Task item: Scan the records below. Copy every line in which the word "family" appears.
═══ Record extracts ═══
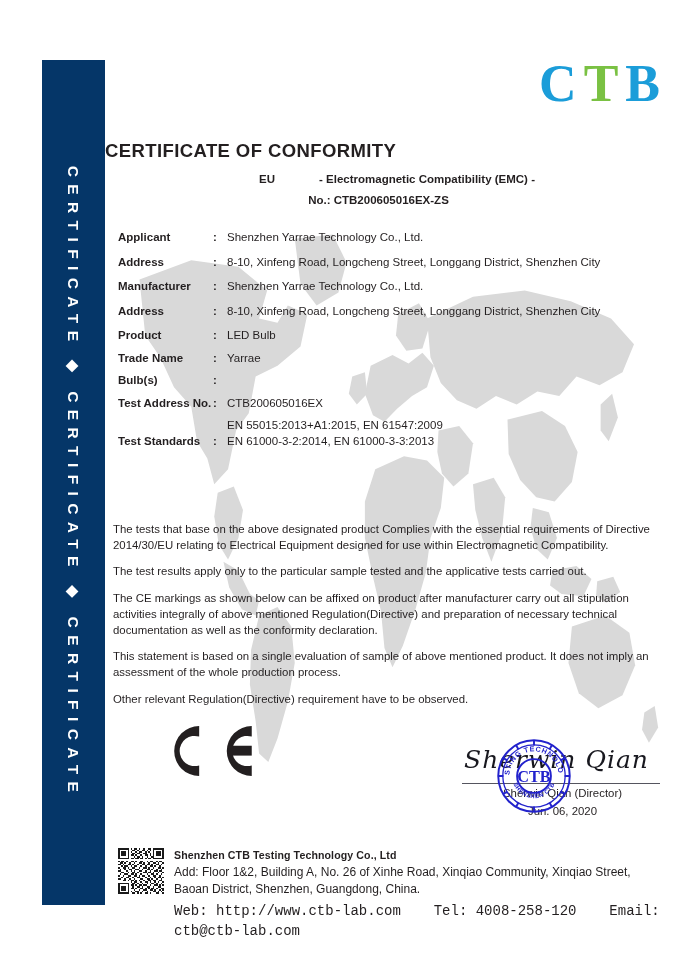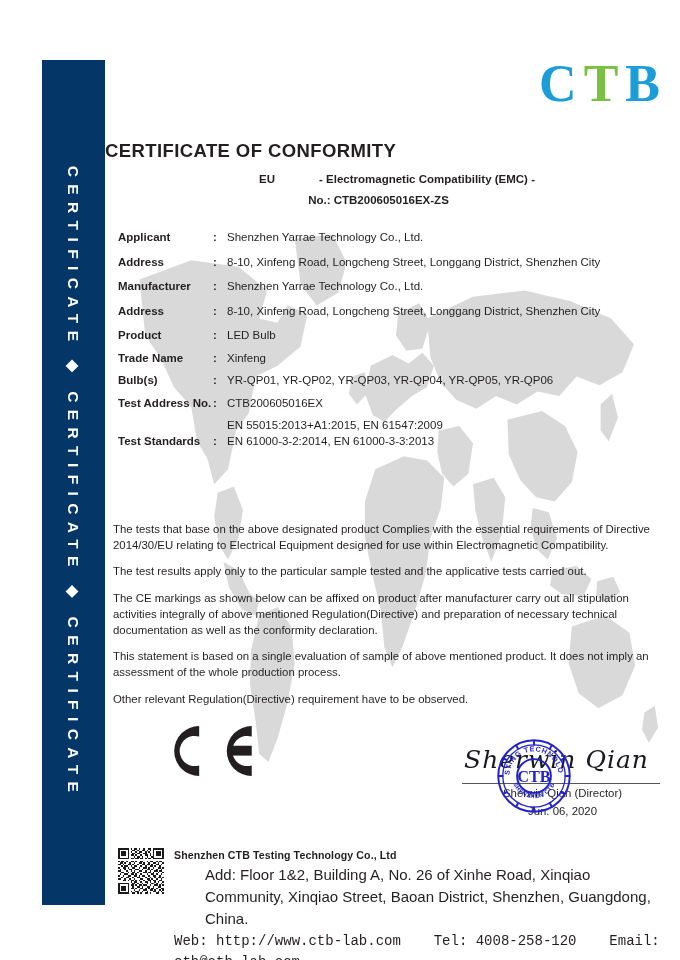--- a/index.html
+++ b/index.html
@@ -346,7 +346,7 @@
     <div class="row tight">
       <div class="label">Trade Name</div>
       <div class="colon">:</div>
-      <div class="value">Xinfeng</div>
+      <div class="value">Yarrae</div>
     </div>
     <div class="row tight">
       <div class="label">Bulb(s)</div>

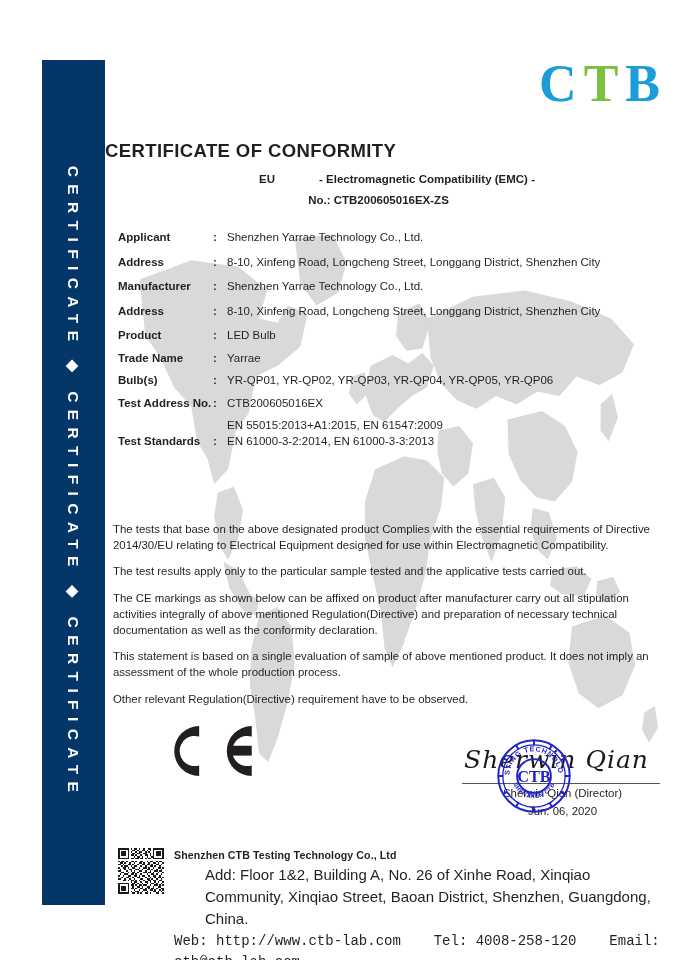--- a/index.html
+++ b/index.html
@@ -351,7 +351,6 @@
     <div class="row tight">
       <div class="label">Bulb(s)</div>
       <div class="colon">:</div>
-      <div class="value">YR-QP01, YR-QP02, YR-QP03, YR-QP04, YR-QP05, YR-QP06</div>
     </div>
     <div class="row tight">
       <div class="label">Test Address No.</div>

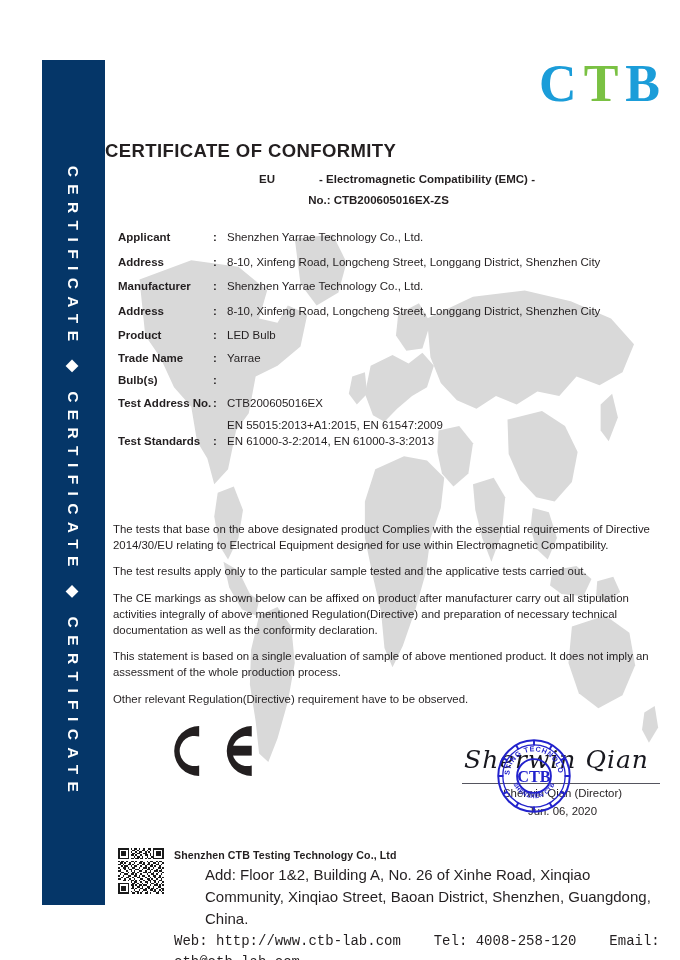--- a/index.html
+++ b/index.html
@@ -253,10 +253,9 @@
     letter-spacing: 0.1px;
   }
   #footer-addr {
-    font-size: 15px;
+    font-size: 12px;
     line-height: 1.45;
     margin-bottom: 2px;
-    margin-left: 31px;
   }
   .footer-contact-row { font-size: 14px; line-height: 1.45; font-family: Liberation Mono, monospace; }
   .fc-gap { display: inline-block; width: 16px; }

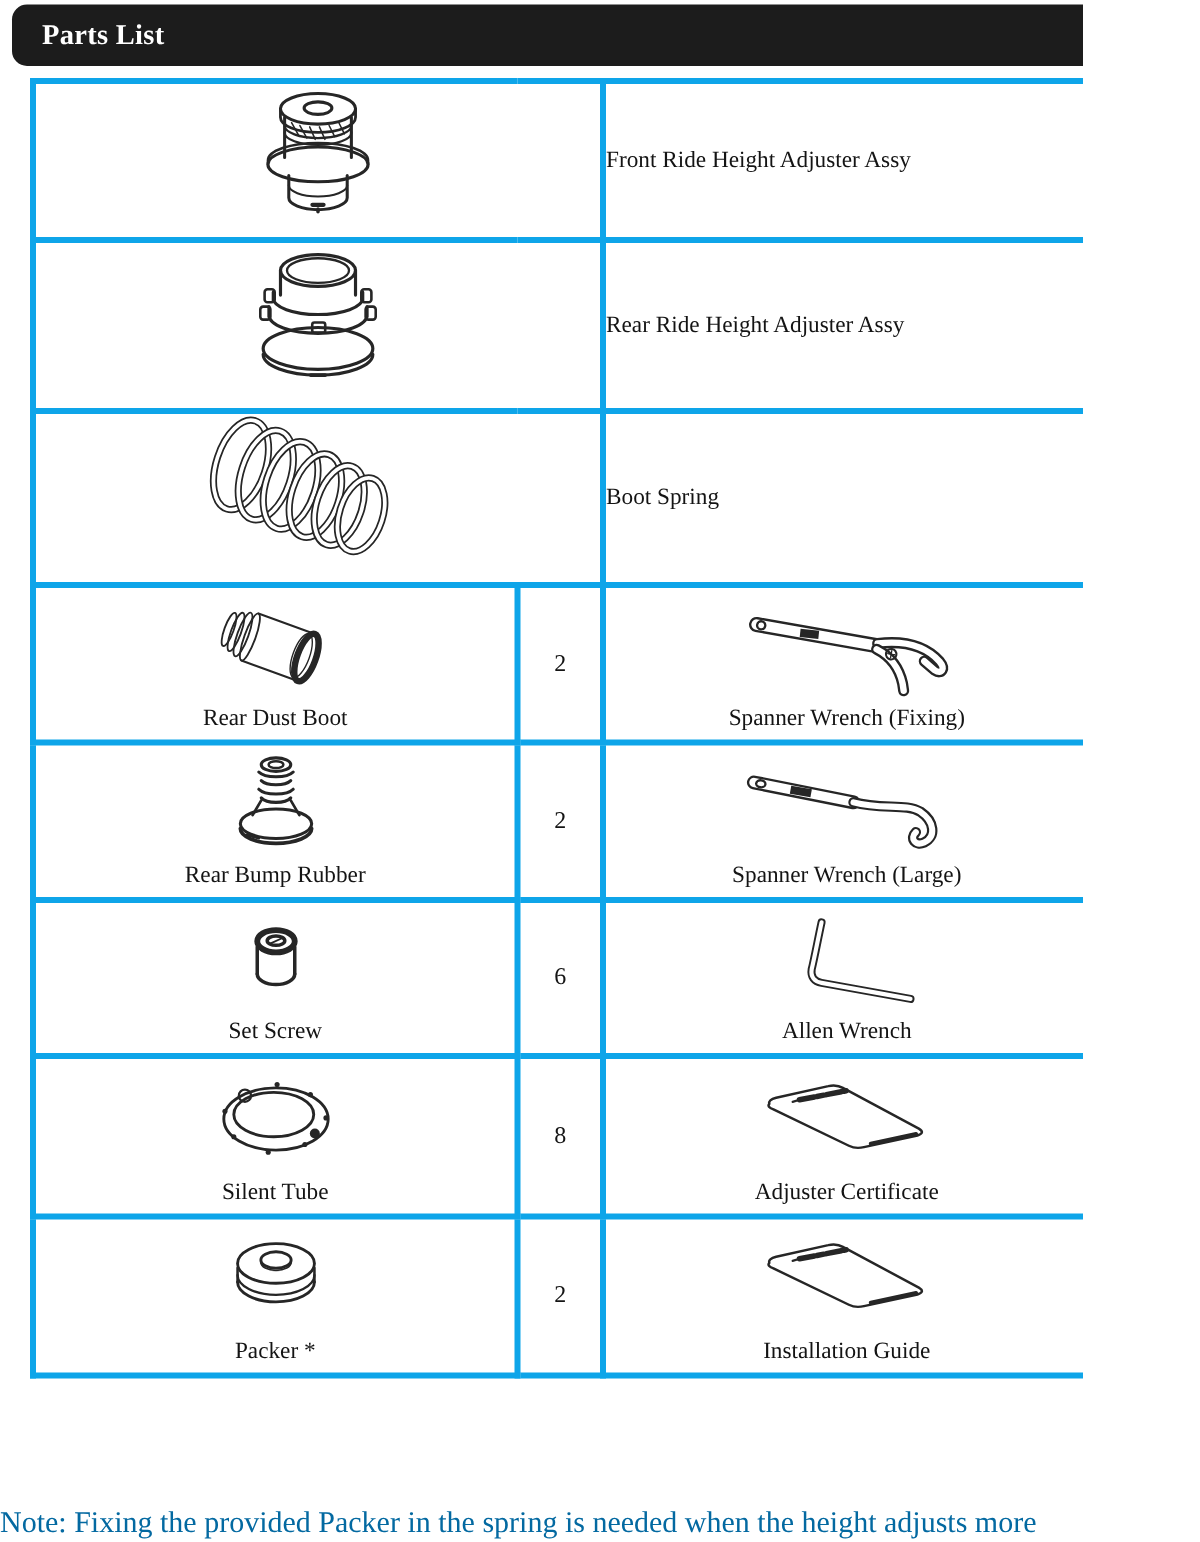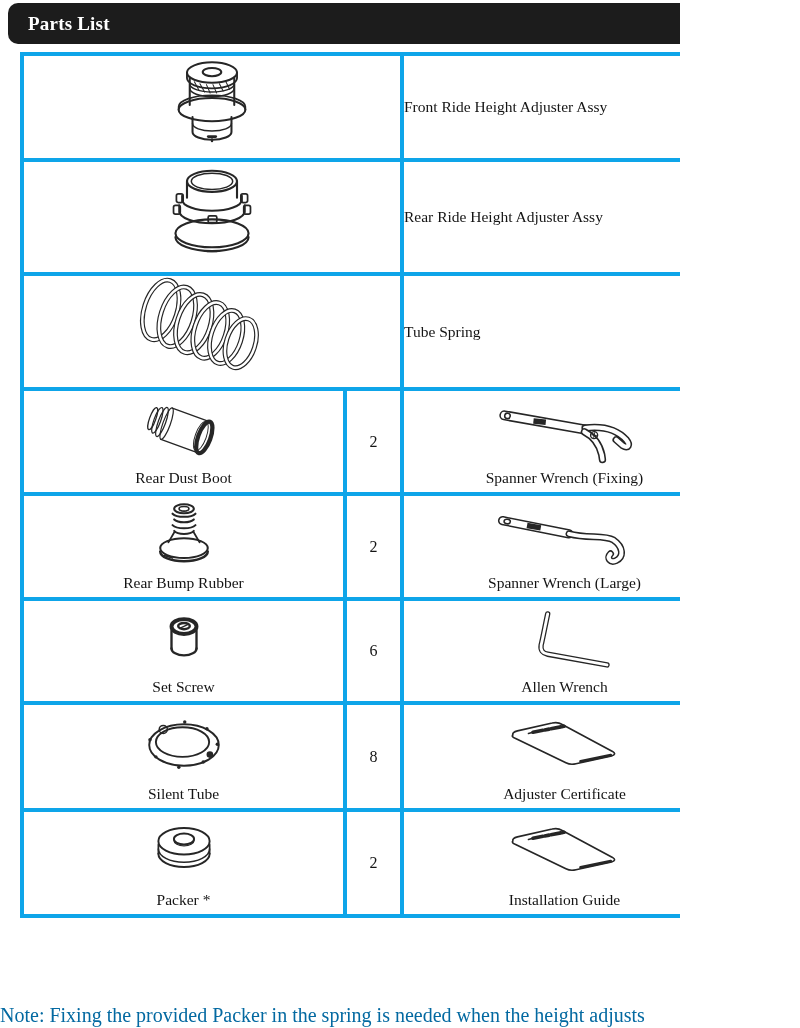--- a/index.html
+++ b/index.html
@@ -4,7 +4,7 @@
 <style>
   html,body{margin:0;padding:0;background:#fff;}
   .page{position:relative;width:680px;height:1028px;background:#ffffff;overflow:hidden;
-        font-family:"Liberation Serif","DejaVu Serif",serif;color:#141414;}
+        font-family:"Liberation Serif","DejaVu Serif",serif;color:#141414;padding-left:42px;}
   .hdr{position:absolute;top:3px;left:8px;width:785px;height:41px;background:#1c1c1c;
        border-radius:10px;display:flex;align-items:center;}
   .hdr-title{color:#ffffff;font-weight:bold;font-size:19px;padding-left:20px;letter-spacing:.2px;}

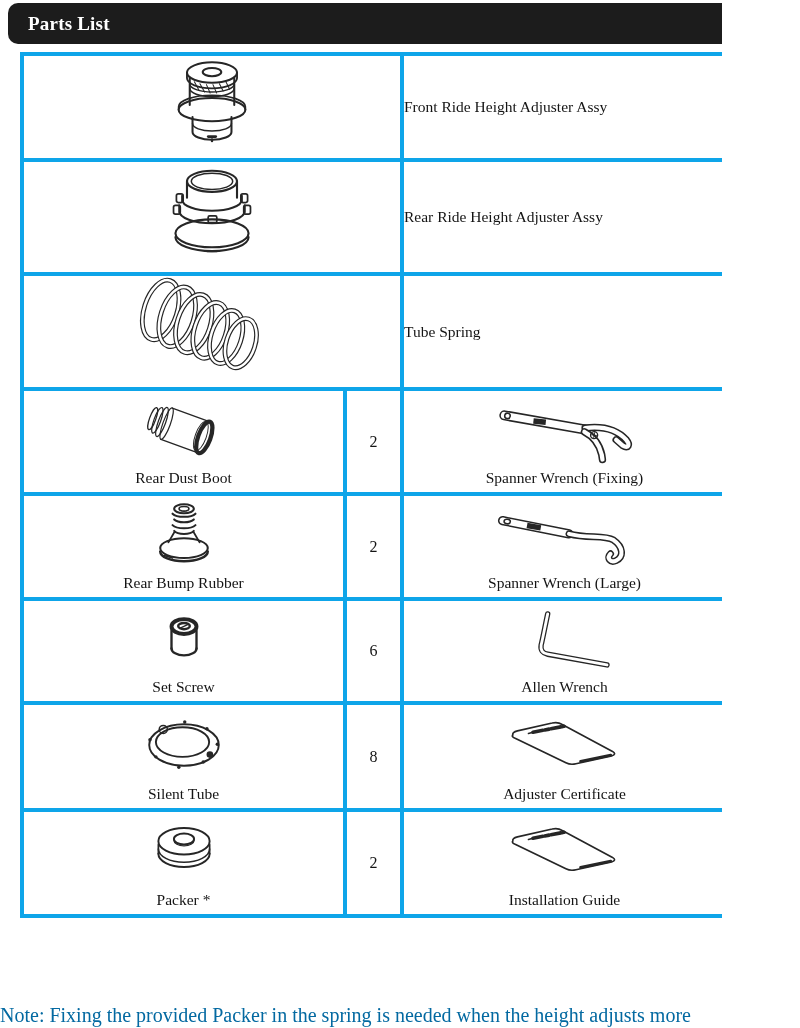--- a/index.html
+++ b/index.html
@@ -109,7 +109,7 @@
           </g>
         </svg>
       </td>
-      <td class="desc-cell">Tube Spring</td>
+      <td class="desc-cell">Boot Spring</td>
       <td class="qty-cell">2</td>
     </tr>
═══
Exercise result:
   .footer-contact-row { font-size: 14px; line-height: 1.45; font-family: Liberation Mono, monospace; }
-        font-family:"Liberation Serif","DejaVu Serif",serif;color:#141414;}
+        font-family:"Liberation Serif","DejaVu Serif",serif;color:#141414;padding-left:42px;}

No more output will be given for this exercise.